High blood pressure is classified as primary (essential) hypertension or secondary hypertension. About 90–95% of cases are primary, defined as high blood pressure due to nonspecific lifestyle and genetic factors. Lifestyle factors that increase the risk include excess salt in the diet, excess body weight, smoking, physical inactivity and alcohol use. The remaining 5–10% of cases are categorized as secondary high blood pressure, defined as high blood pressure due to an identifiable cause, such as chronic kidney disease, narrowing of the kidney arteries, an endocrine disorder, or the use of birth control pills.
Blood pressure is classified by two measurements, the systolic and diastolic pressures, which are the maximum and minimum pressures, respectively. For most adults, normal blood pressure at rest is within the range of 100–130 millimeters mercury (mmHg) systolic and 60–80 mmHg diastolic. For most adults, high blood pressure is present if the resting blood pressure is persistently at or above 130/80 or 140/90 mmHg. Different numbers apply to children. Ambulatory blood pressure monitoring over a 24-hour period appears more accurate than office-based blood pressure measurement.
Hypertension is twice as common in people with diabetes as contrasted with people who don’t have diabetes. Lifestyle changes and medications can lower blood pressure and decrease the risk of health complications. Lifestyle changes include weight loss, physical exercise, decreased salt intake, reducing alcohol intake, and a healthy diet. If lifestyle changes are not sufficient, then blood pressure medications are used. Up to three medications taken concurrently can control blood pressure in 90% of people.
The treatment of moderately high arterial blood pressure (defined as >160/100 mmHg) with medications is associated with an improved life expectancy. The effect of treatment of blood pressure between 130/80 mmHg and 160/100 mmHg is less clear, with some reviews finding benefit and others finding unclear benefit. High blood pressure affects between 16 and 37% of the population globally. In 2010 hypertension was believed to have been a factor in 18% of all deaths (9.4 million globally).
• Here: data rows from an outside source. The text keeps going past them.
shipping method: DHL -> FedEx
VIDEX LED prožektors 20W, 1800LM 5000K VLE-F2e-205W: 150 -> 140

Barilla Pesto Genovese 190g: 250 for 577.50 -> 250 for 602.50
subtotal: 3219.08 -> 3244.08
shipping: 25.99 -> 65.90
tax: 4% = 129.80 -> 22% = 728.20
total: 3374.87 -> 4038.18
Severely elevated blood pressure (equal to or greater than a systolic 180 or diastolic of 120) is referred to as a hypertensive crisis. Hypertensive crisis is categorized as either hypertensive urgency or hypertensive emergency, according to the absence or presence of end organ damage, respectively. In hypertensive urgency, there is no evidence of end organ damage resulting from the elevated blood pressure. In these cases, oral medications are used to lower the BP gradually over 24 to 48 hours.
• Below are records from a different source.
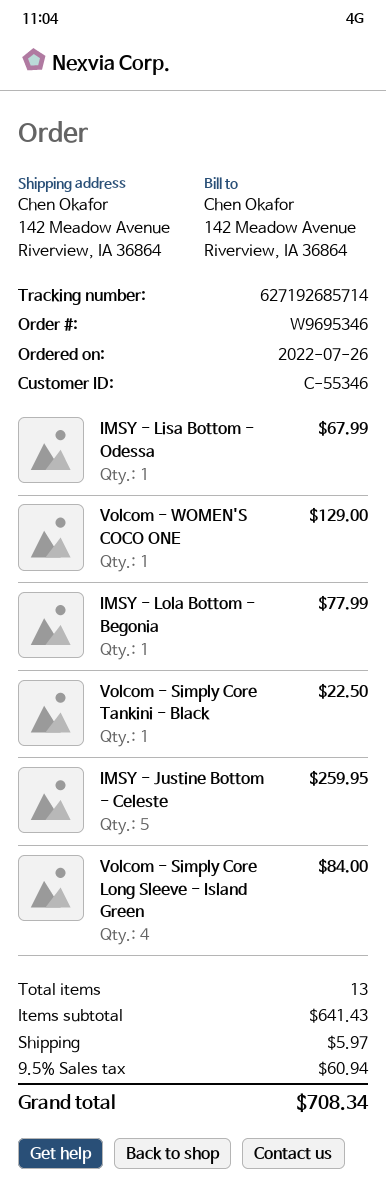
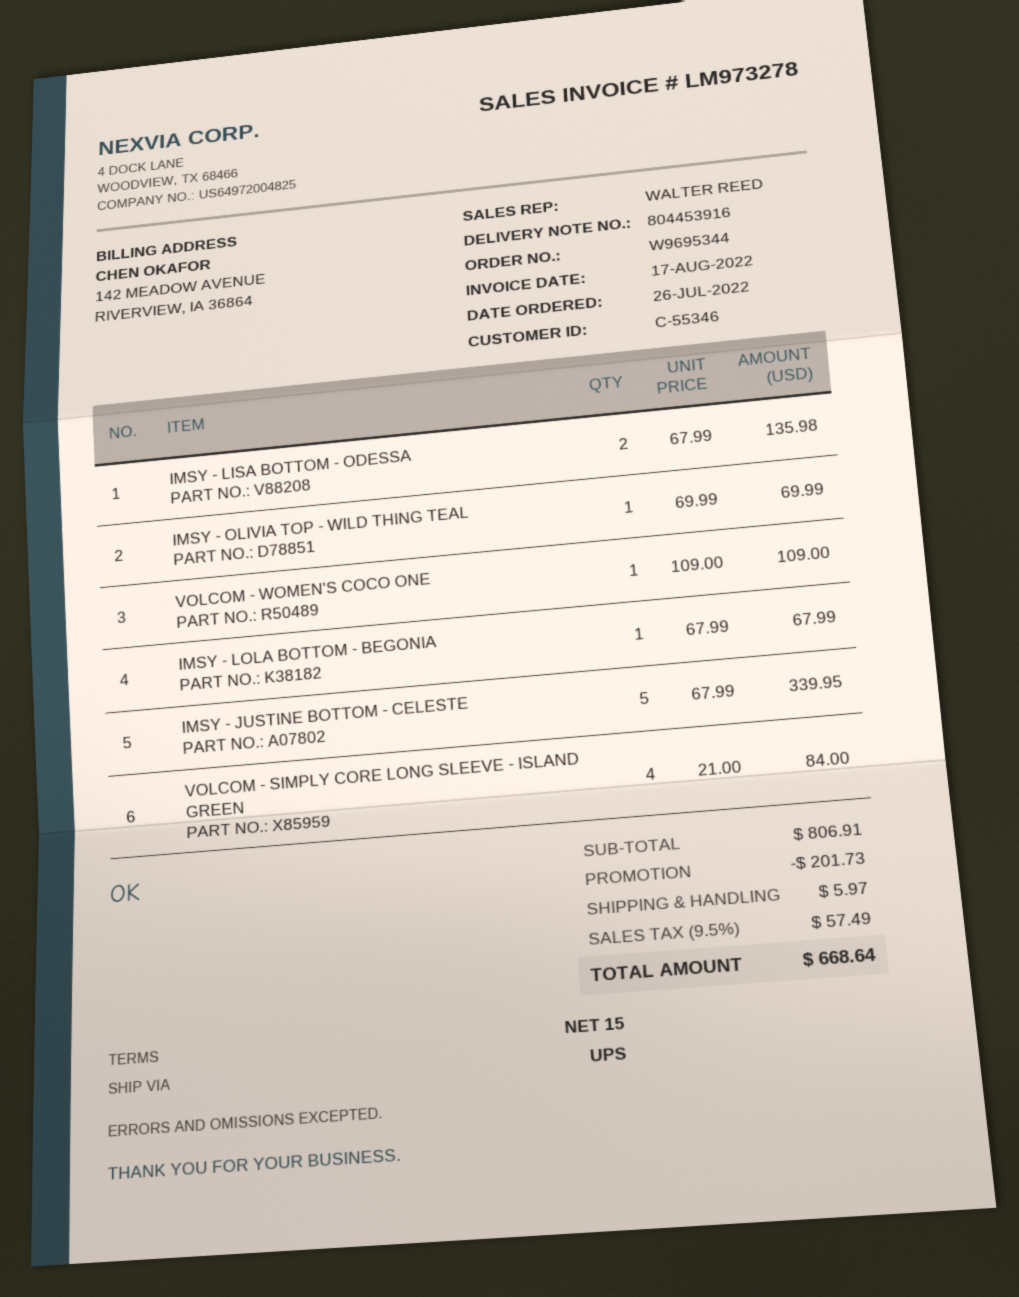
order number: W9695346 -> W9695344
IMSY - Lisa Bottom - Odessa: 1 for 67.99 -> 2 for 135.98
Volcom - WOMEN'S COCO ONE: 1 for 129.00 -> 1 for 109.00
IMSY - Lola Bottom - Begonia: 1 for 77.99 -> 1 for 67.99
Volcom - Simply Core Tankini - Black: 1 for 22.50 -> none
IMSY - Justine Bottom - Celeste: 5 for 259.95 -> 5 for 339.95
IMSY - OLIVIA TOP - WILD THING TEAL: none -> 1 for 69.99
subtotal: 641.43 -> 806.91
discount: none -> 201.73
tax: 9.5% = 60.94 -> 9.5% = 57.49
total: 708.34 -> 668.64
In hypertensive emergency, there is evidence of direct damage to one or more organs. The most affected organs include the brain, kidney, heart and lungs, producing symptoms which may include confusion, drowsiness, chest pain and breathlessness. In hypertensive emergency, the blood pressure must be reduced more rapidly to stop ongoing organ damage, however, there is a lack of randomized controlled trial evidence for this approach.
Hypertension results from a complex interaction of genes and environmental factors. Numerous common genetic variants with small effects on blood pressure have been identified as well as some rare genetic variants with large effects on blood pressure. Also, genome-wide association studies (GWAS) have identified 35 genetic loci related to blood pressure; 12 of these genetic loci influencing blood pressure were newly found. Sentinel SNP for each new genetic locus identified has shown an association with DNA methylation at multiple nearby CpG sites.
These sentinel SNP are located within genes related to vascular smooth muscle and renal function. DNA methylation might affect in some way linking common genetic variation to multiple phenotypes even though mechanisms underlying these associations are not understood. Single variant test performed in this study for the 35 sentinel SNP (known and new) showed that genetic variants singly or in aggregate contribute to risk of clinical phenotypes related to high blood pressure.
Blood pressure rises with aging when associated with a western diet and lifestyle and the risk of becoming hypertensive in later life is significant. Several environmental factors influence blood pressure. High salt intake raises the blood pressure in salt sensitive individuals; lack of exercise and central obesity can play a role in individual cases. The possible roles of other factors such as caffeine consumption, and vitamin D deficiency are less clear. Insulin resistance, which is common in obesity and is a component of syndrome X (or the metabolic syndrome), also contributes to hypertension.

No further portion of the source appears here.